The following is an article from the October 28, 2010 issue of Rolling Stone.

-snip-
From the outset, it was inevitable that Obama's transcendent campaign would give way to an earthbound presidency — one constrained by two wars, an economy in free fall and an opposition party bent on obstruction at any price. "Expectations were so sky-high for him that they were impossible to fulfill," says presidential historian Douglas Brinkley. "Obama's partly to blame for this: People were expecting a progressive revolution. What the president has delivered instead is gritty, nuts-and-bolts, political legislative work — and it's been rough."
During his campaign, skeptics warned that Barack Obama was nothing but a "beautiful loser," a progressive purist whose uncompromising idealism would derail his program for change. But as president, Obama has proved to be just the opposite — an ugly winner. Over and over, he has shown himself willing to strike unpalatable political bargains to secure progress, even at the cost of alienating his core supporters. Single-payer health care? For Obama, it was a nonstarter. The public option? A praiseworthy bargaining chip in the push for reform.

-snip-
But if the passions of Obama's base have been deflated by the compromises he made to secure historic gains like the Recovery Act, health care reform and Wall Street regulation, that gloom cannot obscure the essential point: This president has delivered more sweeping, progressive change in 20 months than the previous two Democratic administrations did in 12 years. "When you look at what will last in history," historian Doris Kearns Goodwin tells Rolling Stone, "Obama has more notches on the presidential belt."

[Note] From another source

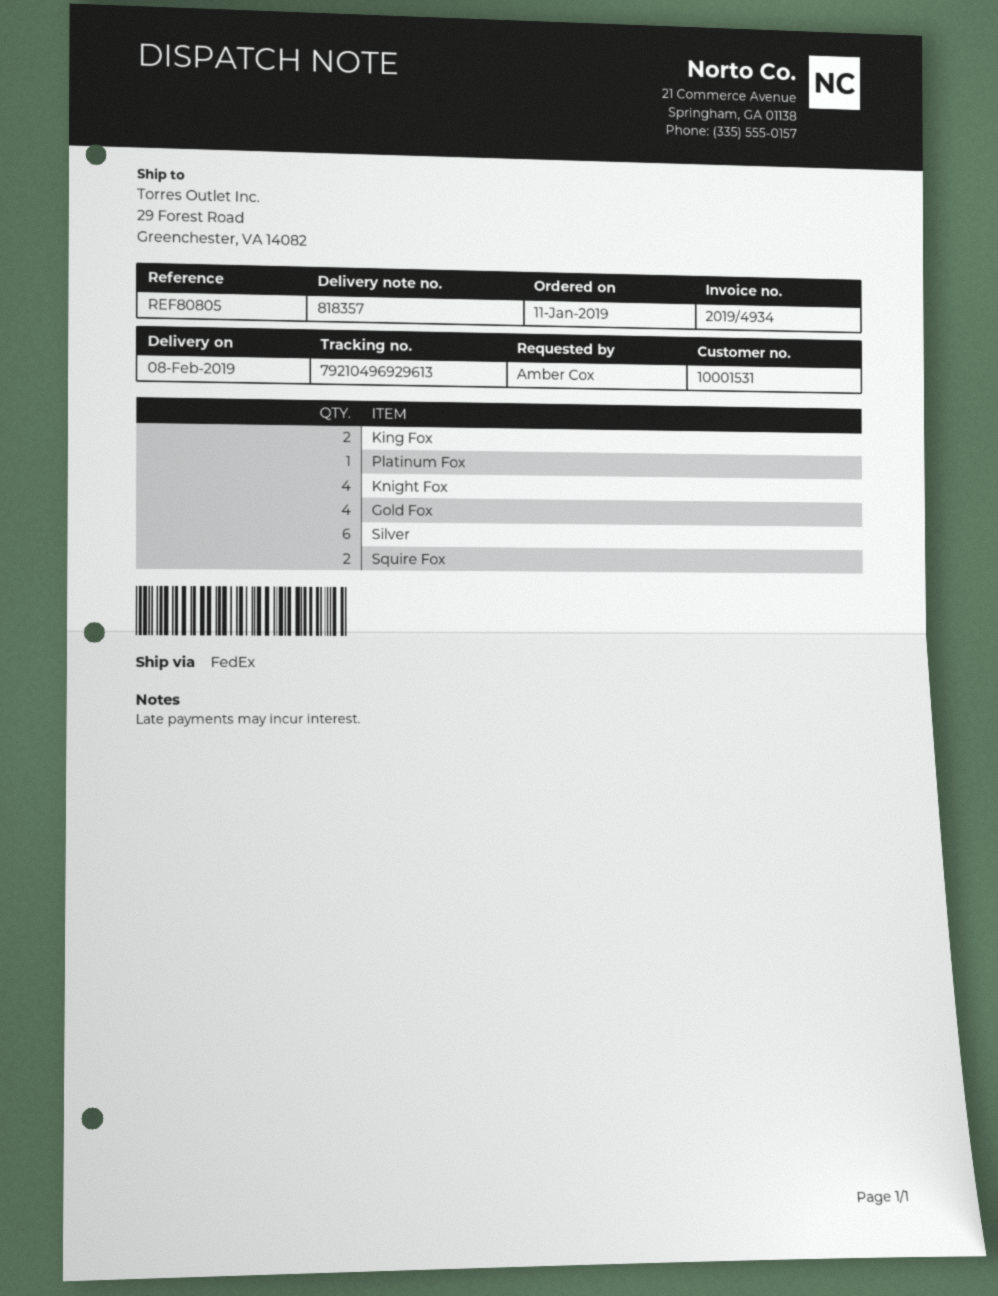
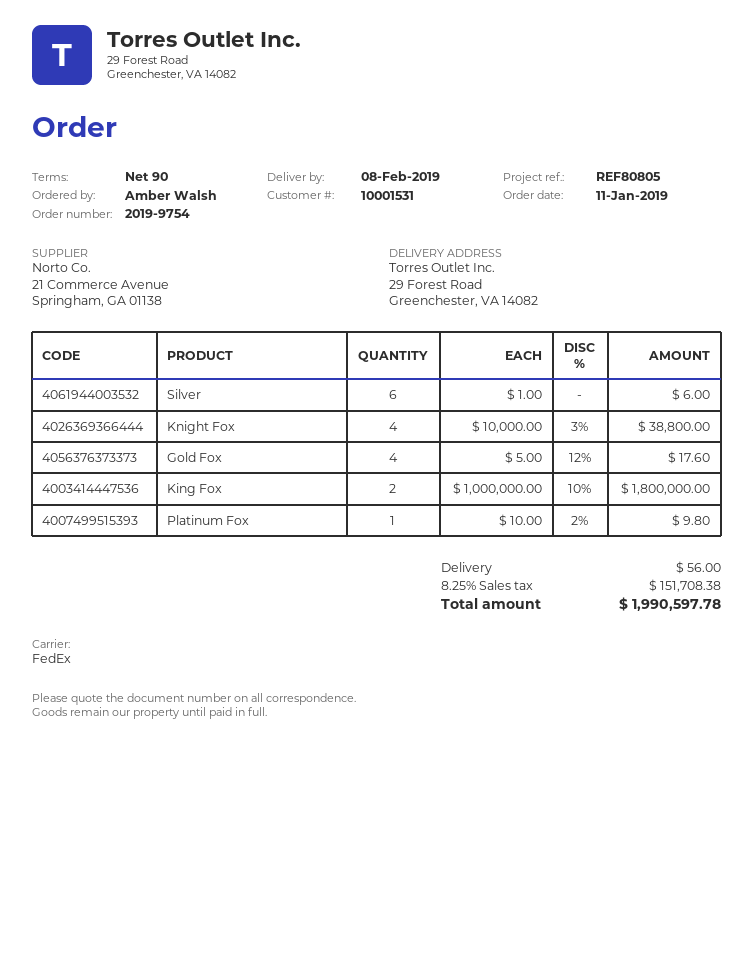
ordered by: Amber Cox -> Amber Walsh
Squire Fox: 2 -> none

In fact, when the history of this administration is written, Obama's opening act is likely to be judged as more impressive than any president's — Democrat or Republican — since the mid-1960s. "If you're looking at the first-two-year legislative record," says Ornstein, "you really don't have any rivals since Lyndon Johnson — and that includes Ronald Reagan."

Less than halfway through his first term, Obama has compiled a remarkable track record. As president, he has rewritten America's social contract to make health care accessible for all citizens. He has brought 100,000 troops home from war and forged a once-unthinkable consensus around the endgame for the Bush administration's $3 trillion blunder in Iraq. He has secured sweeping financial reforms that elevate the rights of consumers over Wall Street bankers and give regulators powerful new tools to prevent another collapse. And most important of all, he has achieved all of this while moving boldly to ward off another Great Depression and put the country back on a halting path to recovery.

Along the way, Obama delivered record tax cuts to the middle class and slashed nearly $200 billion in corporate welfare — reinvesting that money to make college more accessible and Medicare more solvent. He single-handedly prevented the collapse of the Big Three automakers — saving more than 1 million jobs — and brought Big Tobacco, at last, under the yoke of federal regulation. Even in the face of congressional intransigence on climate change, he has fought to constrain carbon pollution by executive fiat and to invest $200 billion in clean energy — an initiative bigger than John F. Kennedy's moonshot and one that's on track to double America's capacity to generate renewable energy by the end of Obama's first term.

On the social front, he has improved pay parity for women and hate-crime protections for gays and lesbians. He has brought a measure of sanity to the drug war, reducing the sentencing disparity for crack cocaine while granting states wide latitude to experiment with marijuana laws. And he has installed two young, female justices on the Supreme Court, creating what Brinkley calls "an Obama imprint on the court for generations."

What's even more impressive about Obama's accomplishments, historians say, is the fractious political coalition he had to marshal to victory. "He didn't have the majority that LBJ had," says Goodwin. Indeed, Johnson could count on 68 Democratic senators to pass Medicare, Medicaid and the Voting Rights Act. For his part, Franklin Roosevelt had the backing of 69 Senate Democrats when he passed Social Security in 1935. At its zenith, Obama's governing coalition in the Senate comprised 57 Democrats, a socialist, a Republican turncoat — and Joe Lieberman.

In his quest for progress, Obama has also had to maneuver against an unrelenting head wind from the "Party of No" and its billionaire backers. "Obama is harassed as well as opposed,"
says Princeton historian Sean Wilentz. "The crazy Republican right is now unfettered. You've got a Senate with no adult leadership. And Obama's up against Rupert Murdoch, Dick Armey, the Koch brothers and the rest of the professional right." Compared to the opposition faced by the most transformative Democratic presidents, adds Wilentz, "it's a wholly different scale."

-snip-
In an hour-long interview with Rolling Stone, Axelrod struck a conciliatory tone. What Obama has delivered as president, he concedes, has fallen short of the expectations Obama inspired as a candidate. "I understand why there's this dissonance out there," Axelrod says. "But Democrats don't have the luxury of lamenting the fact that we've only gotten 70 to 80 percent of what we wanted done. Because that 70 to 80 percent is at risk."

That much, at least, is undeniable. In their Pledge to America, the Republicans have vowed to roll back health care reform and block any unspent stimulus funds. Sen. Richard Shelby, the ranking Republican on the Senate Banking Committee, has promised to gut the consumer protections of Wall Street reform. Armed with subpoena power, Republicans could soon dog the administration with ginned-up scandals and kangaroo-court drama, even as the party tries to shut down the government under House Speaker John Boehner.
"There's so much at stake here," Axelrod says, almost pleading. "And we ought to fight like hell — because what's on the other side is a retrograde disaster."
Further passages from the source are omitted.